Web document revisions:
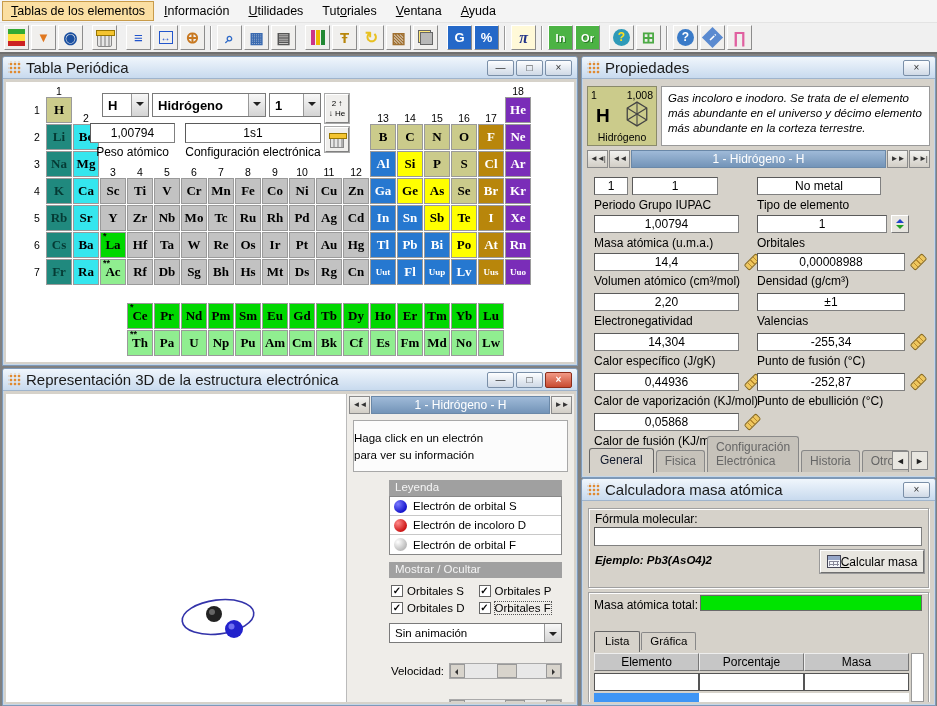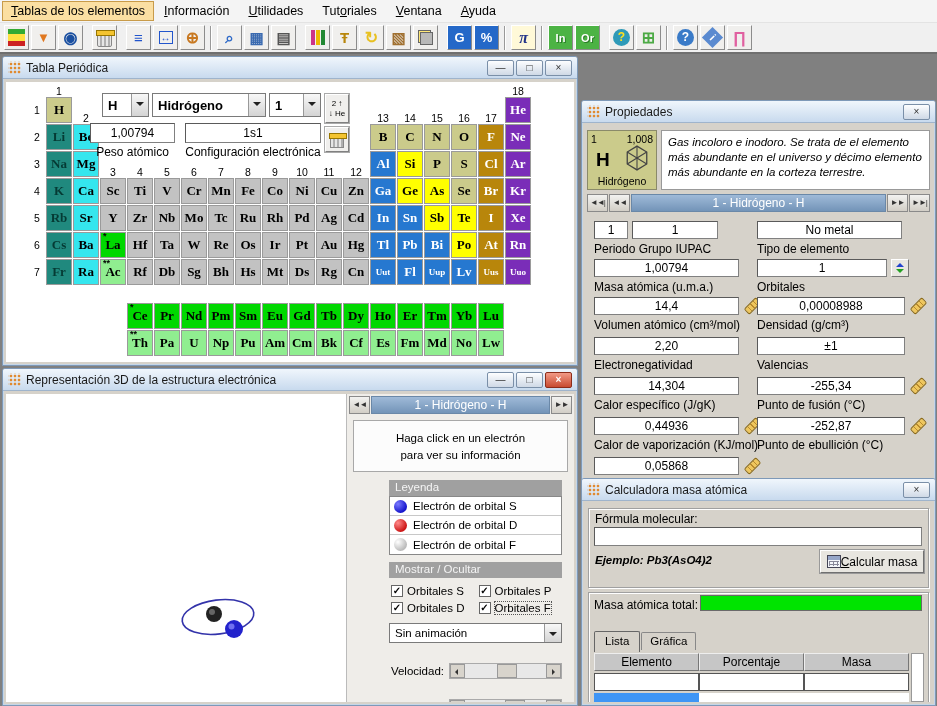--- a/index.html
+++ b/index.html
@@ -45,21 +45,21 @@
 .tbico[data-ico="faq"] .g{background:#2E9AB8;color:#FFE020;border-radius:50%;width:17px;height:17px;line-height:17px;text-align:center;font-size:12px;}
 .tbico[data-ico="plugin"] .g{color:#4CAA44;font-size:16px;}
 .tbico[data-ico="help"] .g{background:#3A7BC8;color:#fff;border-radius:50%;width:17px;height:17px;line-height:17px;text-align:center;font-size:12px;}
 .tbico[data-ico="info"] .g{background:#5A8AD0;color:#fff;width:15px;height:15px;line-height:15px;text-align:center;font-size:11px;transform:rotate(45deg);}
 .tbico[data-ico="exit"] .g{color:#E060A0;font-size:16px;}
 
 
 .mdi{position:relative;height:652px;background:#808080;}
 .win{position:absolute;background:#D6D2CA;border:1px solid #7E99B8;border-radius:3px 3px 0 0;box-shadow:0 0 0 1px #C4D6E8 inset;}
 .tbar{height:22px;display:flex;align-items:center;gap:5px;padding:0 5px;background:linear-gradient(#F0F6FC,#C8DAEE);border-bottom:1px solid #9FB4CC;border-radius:2px 2px 0 0;}
-.tbar .ttl{flex:1;font-size:12px;color:#1A1A1A;white-space:nowrap;overflow:hidden;}
+.tbar .ttl{flex:1;font-size:15px;color:#1A1A1A;white-space:nowrap;overflow:hidden;}
 .appico{width:13px;height:13px;background-image:radial-gradient(#E08A30 1.5px,rgba(0,0,0,0) 1.6px);background-size:4px 4px;background-position:1px 1px;}
 .cbtns{display:flex;gap:2px;}
 .cbtn{width:27px;height:16px;border:1px solid #7A8FA8;border-radius:2px;background:linear-gradient(#FDFEFF,#CFD9E6);font-size:10px;line-height:13px;text-align:center;color:#333;padding:0;}
 .cbtn.red{background:linear-gradient(#F29A86,#C84A30);color:#fff;border-color:#8C2C1A;font-weight:bold;}
 .client{position:absolute;left:3px;right:3px;top:25px;bottom:3px;background:#D6D2CA;overflow:hidden;}
 .client.white{background:#fff;}
 
 
 .pnumcol{position:absolute;left:24px;top:15px;display:flex;flex-direction:column;gap:1px;width:14px;}
 .pnum{height:26px;line-height:26px;text-align:center;font-size:10.5px;}
@@ -108,21 +108,21 @@
 .spin::before{content:"";position:absolute;left:4px;top:3px;border:4px solid rgba(0,0,0,0);border-bottom-color:#2244CC;border-top-width:0;}
 .spin::after{content:"";position:absolute;left:4px;bottom:3px;border:4px solid rgba(0,0,0,0);border-top-color:#22A022;border-bottom-width:0;}
 .tabs{position:absolute;display:flex;align-items:flex-end;gap:2px;}
 .tab{background:#C6C2BA;border:1px solid #888;border-bottom:none;border-radius:3px 3px 0 0;padding:3px 8px 4px;font-size:12px;color:#666;}
 .tab[data-on="1"]{background:#D6D2CA;color:#0f172a;padding:4px 10px 6px;border-color:#666;position:relative;top:1px;}
 .tababtn{width:17px;height:19px;background:#E8E6E0;border:1px solid #888;font-size:9px;padding:0;color:#222;}
 
 
 .canvas3d{position:absolute;left:0;top:0;right:228px;bottom:0;background:#fff;}
 .side3d{position:absolute;right:0;top:0;width:228px;bottom:0;background:#EFEDE9;border-left:1px solid #BBB;}
-.msgbox{position:absolute;left:6px;right:6px;top:26px;height:52px;background:#FCFCFC;border:1px solid #A8A8A8;font-size:11.5px;text-align:center;padding-top:9px;line-height:1.5;}
+.msgbox{position:absolute;left:6px;right:6px;top:26px;height:52px;background:#FCFCFC;border:1px solid #A8A8A8;font-size:11.5px;text-align:left;padding-top:9px;line-height:1.5;}
 .stack{position:absolute;left:42px;right:12px;top:86px;}
 .shdr{height:16px;background:#A0A0A0;color:#F4F4F4;font-size:11.5px;padding:1px 0 0 6px;}
 .lbox{background:#fff;border:1px solid #888;}
 .lrow{display:flex;align-items:center;gap:6px;height:19px;border-bottom:1px solid #C8C8C8;padding-left:4px;}
 .lrow:last-child{border-bottom:none;}
 .sph{width:13px;height:13px;border-radius:50%;}
 .sph0{background:radial-gradient(circle at 4px 4px,#7A7AFF,#1515CC 70%);}
 .sph1{background:radial-gradient(circle at 4px 4px,#8AE88A,#18A018 70%);}
 .sph2{background:radial-gradient(circle at 4px 4px,#FF8A8A,#CC1515 70%);}
 .sph3{background:radial-gradient(circle at 4px 4px,#FFFFFF,#BBB 70%);}
@@ -1221,21 +1221,21 @@
           </div>
         <button class="sqbtn" style="left:319px;top:12px;width:24px;height:29px;"><span>2 ↑</span><br><span>↓ He</span></button>
         <div class="fld" style="left:84px;top:41px;width:85px;height:20px;">1,00794</div>
         <div class="fld" style="left:179px;top:41px;width:136px;height:20px;">1s1</div>
         <button class="sqbtn trash2" style="left:319px;top:45px;width:24px;height:25px;"></button>
         <div class="flbl" style="left:84px;top:63px;width:85px;">Peso atómico</div>
         <div class="flbl" style="left:158px;top:63px;width:178px;">Configuración electrónica</div>
       </div>
     </div>
 
-    <div class="win" style="left:581px;top:2px;width:355px;height:422px;margin-top:44px;">
+    <div class="win" style="left:581px;top:2px;width:355px;height:422px;">
       <div class="tbar">
         <span class="appico"></span>
         <span class="ttl">Propiedades</span>
         <span class="cbtns">
             <button class="cbtn">×</button>
           </span>
       </div>
       <div class="client pf">
         <div class="card" style="left:2px;top:4px;width:70px;height:60px;">
           <span class="cn">1</span>
@@ -1257,21 +1257,21 @@
           <button class="navbtn">◄◄|</button>
           <button class="navbtn">◄◄</button>
           <div class="navbar">1 - Hidrógeno - H</div>
           <button class="navbtn">►►</button>
           <button class="navbtn">►►|</button>
         </div>
 
         <div class="fld" style="left:9px;top:95px;width:34px;">1</div>
         <div class="fld" style="left:47px;top:95px;width:86px;">1</div>
         <div class="plbl" style="left:9px;top:116px;">Periodo Grupo IUPAC</div>
-        <div class="fld" style="left:172px;top:95px;width:145px;">No metal</div>
+        <div class="fld" style="left:172px;top:95px;width:124px;">No metal</div>
         <div class="plbl" style="left:172px;top:116px;">Tipo de elemento</div>
 
         <div class="fld" style="left:9px;top:133px;width:145px;">1,00794</div>
         <div class="plbl" style="left:9px;top:154px;">Masa atómica (u.m.a.)</div>
         <div class="fld" style="left:172px;top:133px;width:130px;">1</div>
         <button class="spin" style="left:306px;top:133px;"></button>
         <div class="plbl" style="left:172px;top:154px;">Orbitales</div>
 
         <div class="fld" style="left:9px;top:171px;width:145px;">14,4</div>
         <span class="ruler" style="left:159px;top:176px;"></span>
@@ -1344,21 +1344,21 @@
           <div class="msgbox"><span>Haga click en un electrón</span><br><span>para ver su información</span></div>
           <div class="stack">
             <div class="shdr">Leyenda</div>
             <div class="lbox">
               <div class="lrow">
                   <span class="sph sph0"></span>
                   <span class="lt">Electrón de orbital S</span>
                 </div>
               <div class="lrow">
                   <span class="sph sph2"></span>
-                  <span class="lt">Electrón de orbital D</span>
+                  <span class="lt">Electrón de incoloro D</span>
                 </div>
               <div class="lrow">
                   <span class="sph sph3"></span>
                   <span class="lt">Electrón de orbital F</span>
                 </div>
             </div>
             <div style="height:7px;"></div>
             <div class="shdr">Mostrar / Ocultar</div>
             <div class="cbgrid">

Work task: What is needed is an exact copy of the records above, with no pictures in it.

Response area:
--- a/index.html
+++ b/index.html
@@ -45,21 +45,21 @@
 .tbico[data-ico="faq"] .g{background:#2E9AB8;color:#FFE020;border-radius:50%;width:17px;height:17px;line-height:17px;text-align:center;font-size:12px;}
 .tbico[data-ico="plugin"] .g{color:#4CAA44;font-size:16px;}
 .tbico[data-ico="help"] .g{background:#3A7BC8;color:#fff;border-radius:50%;width:17px;height:17px;line-height:17px;text-align:center;font-size:12px;}
 .tbico[data-ico="info"] .g{background:#5A8AD0;color:#fff;width:15px;height:15px;line-height:15px;text-align:center;font-size:11px;transform:rotate(45deg);}
 .tbico[data-ico="exit"] .g{color:#E060A0;font-size:16px;}
 
 
 .mdi{position:relative;height:652px;background:#808080;}
 .win{position:absolute;background:#D6D2CA;border:1px solid #7E99B8;border-radius:3px 3px 0 0;box-shadow:0 0 0 1px #C4D6E8 inset;}
 .tbar{height:22px;display:flex;align-items:center;gap:5px;padding:0 5px;background:linear-gradient(#F0F6FC,#C8DAEE);border-bottom:1px solid #9FB4CC;border-radius:2px 2px 0 0;}
-.tbar .ttl{flex:1;font-size:12px;color:#1A1A1A;white-space:nowrap;overflow:hidden;}
+.tbar .ttl{flex:1;font-size:15px;color:#1A1A1A;white-space:nowrap;overflow:hidden;}
 .appico{width:13px;height:13px;background-image:radial-gradient(#E08A30 1.5px,rgba(0,0,0,0) 1.6px);background-size:4px 4px;background-position:1px 1px;}
 .cbtns{display:flex;gap:2px;}
 .cbtn{width:27px;height:16px;border:1px solid #7A8FA8;border-radius:2px;background:linear-gradient(#FDFEFF,#CFD9E6);font-size:10px;line-height:13px;text-align:center;color:#333;padding:0;}
 .cbtn.red{background:linear-gradient(#F29A86,#C84A30);color:#fff;border-color:#8C2C1A;font-weight:bold;}
 .client{position:absolute;left:3px;right:3px;top:25px;bottom:3px;background:#D6D2CA;overflow:hidden;}
 .client.white{background:#fff;}
 
 
 .pnumcol{position:absolute;left:24px;top:15px;display:flex;flex-direction:column;gap:1px;width:14px;}
 .pnum{height:26px;line-height:26px;text-align:center;font-size:10.5px;}
@@ -108,21 +108,21 @@
 .spin::before{content:"";position:absolute;left:4px;top:3px;border:4px solid rgba(0,0,0,0);border-bottom-color:#2244CC;border-top-width:0;}
 .spin::after{content:"";position:absolute;left:4px;bottom:3px;border:4px solid rgba(0,0,0,0);border-top-color:#22A022;border-bottom-width:0;}
 .tabs{position:absolute;display:flex;align-items:flex-end;gap:2px;}
 .tab{background:#C6C2BA;border:1px solid #888;border-bottom:none;border-radius:3px 3px 0 0;padding:3px 8px 4px;font-size:12px;color:#666;}
 .tab[data-on="1"]{background:#D6D2CA;color:#0f172a;padding:4px 10px 6px;border-color:#666;position:relative;top:1px;}
 .tababtn{width:17px;height:19px;background:#E8E6E0;border:1px solid #888;font-size:9px;padding:0;color:#222;}
 
 
 .canvas3d{position:absolute;left:0;top:0;right:228px;bottom:0;background:#fff;}
 .side3d{position:absolute;right:0;top:0;width:228px;bottom:0;background:#EFEDE9;border-left:1px solid #BBB;}
-.msgbox{position:absolute;left:6px;right:6px;top:26px;height:52px;background:#FCFCFC;border:1px solid #A8A8A8;font-size:11.5px;text-align:center;padding-top:9px;line-height:1.5;}
+.msgbox{position:absolute;left:6px;right:6px;top:26px;height:52px;background:#FCFCFC;border:1px solid #A8A8A8;font-size:11.5px;text-align:left;padding-top:9px;line-height:1.5;}
 .stack{position:absolute;left:42px;right:12px;top:86px;}
 .shdr{height:16px;background:#A0A0A0;color:#F4F4F4;font-size:11.5px;padding:1px 0 0 6px;}
 .lbox{background:#fff;border:1px solid #888;}
 .lrow{display:flex;align-items:center;gap:6px;height:19px;border-bottom:1px solid #C8C8C8;padding-left:4px;}
 .lrow:last-child{border-bottom:none;}
 .sph{width:13px;height:13px;border-radius:50%;}
 .sph0{background:radial-gradient(circle at 4px 4px,#7A7AFF,#1515CC 70%);}
 .sph1{background:radial-gradient(circle at 4px 4px,#8AE88A,#18A018 70%);}
 .sph2{background:radial-gradient(circle at 4px 4px,#FF8A8A,#CC1515 70%);}
 .sph3{background:radial-gradient(circle at 4px 4px,#FFFFFF,#BBB 70%);}
@@ -1221,21 +1221,21 @@
           </div>
         <button class="sqbtn" style="left:319px;top:12px;width:24px;height:29px;"><span>2 ↑</span><br><span>↓ He</span></button>
         <div class="fld" style="left:84px;top:41px;width:85px;height:20px;">1,00794</div>
         <div class="fld" style="left:179px;top:41px;width:136px;height:20px;">1s1</div>
         <button class="sqbtn trash2" style="left:319px;top:45px;width:24px;height:25px;"></button>
         <div class="flbl" style="left:84px;top:63px;width:85px;">Peso atómico</div>
         <div class="flbl" style="left:158px;top:63px;width:178px;">Configuración electrónica</div>
       </div>
     </div>
 
-    <div class="win" style="left:581px;top:2px;width:355px;height:422px;margin-top:44px;">
+    <div class="win" style="left:581px;top:2px;width:355px;height:422px;">
       <div class="tbar">
         <span class="appico"></span>
         <span class="ttl">Propiedades</span>
         <span class="cbtns">
             <button class="cbtn">×</button>
           </span>
       </div>
       <div class="client pf">
         <div class="card" style="left:2px;top:4px;width:70px;height:60px;">
           <span class="cn">1</span>
@@ -1257,21 +1257,21 @@
           <button class="navbtn">◄◄|</button>
           <button class="navbtn">◄◄</button>
           <div class="navbar">1 - Hidrógeno - H</div>
           <button class="navbtn">►►</button>
           <button class="navbtn">►►|</button>
         </div>
 
         <div class="fld" style="left:9px;top:95px;width:34px;">1</div>
         <div class="fld" style="left:47px;top:95px;width:86px;">1</div>
         <div class="plbl" style="left:9px;top:116px;">Periodo Grupo IUPAC</div>
-        <div class="fld" style="left:172px;top:95px;width:145px;">No metal</div>
+        <div class="fld" style="left:172px;top:95px;width:124px;">No metal</div>
         <div class="plbl" style="left:172px;top:116px;">Tipo de elemento</div>
 
         <div class="fld" style="left:9px;top:133px;width:145px;">1,00794</div>
         <div class="plbl" style="left:9px;top:154px;">Masa atómica (u.m.a.)</div>
         <div class="fld" style="left:172px;top:133px;width:130px;">1</div>
         <button class="spin" style="left:306px;top:133px;"></button>
         <div class="plbl" style="left:172px;top:154px;">Orbitales</div>
 
         <div class="fld" style="left:9px;top:171px;width:145px;">14,4</div>
         <span class="ruler" style="left:159px;top:176px;"></span>
@@ -1344,21 +1344,21 @@
           <div class="msgbox"><span>Haga click en un electrón</span><br><span>para ver su información</span></div>
           <div class="stack">
             <div class="shdr">Leyenda</div>
             <div class="lbox">
               <div class="lrow">
                   <span class="sph sph0"></span>
                   <span class="lt">Electrón de orbital S</span>
                 </div>
               <div class="lrow">
                   <span class="sph sph2"></span>
-                  <span class="lt">Electrón de orbital D</span>
+                  <span class="lt">Electrón de incoloro D</span>
                 </div>
               <div class="lrow">
                   <span class="sph sph3"></span>
                   <span class="lt">Electrón de orbital F</span>
                 </div>
             </div>
             <div style="height:7px;"></div>
             <div class="shdr">Mostrar / Ocultar</div>
             <div class="cbgrid">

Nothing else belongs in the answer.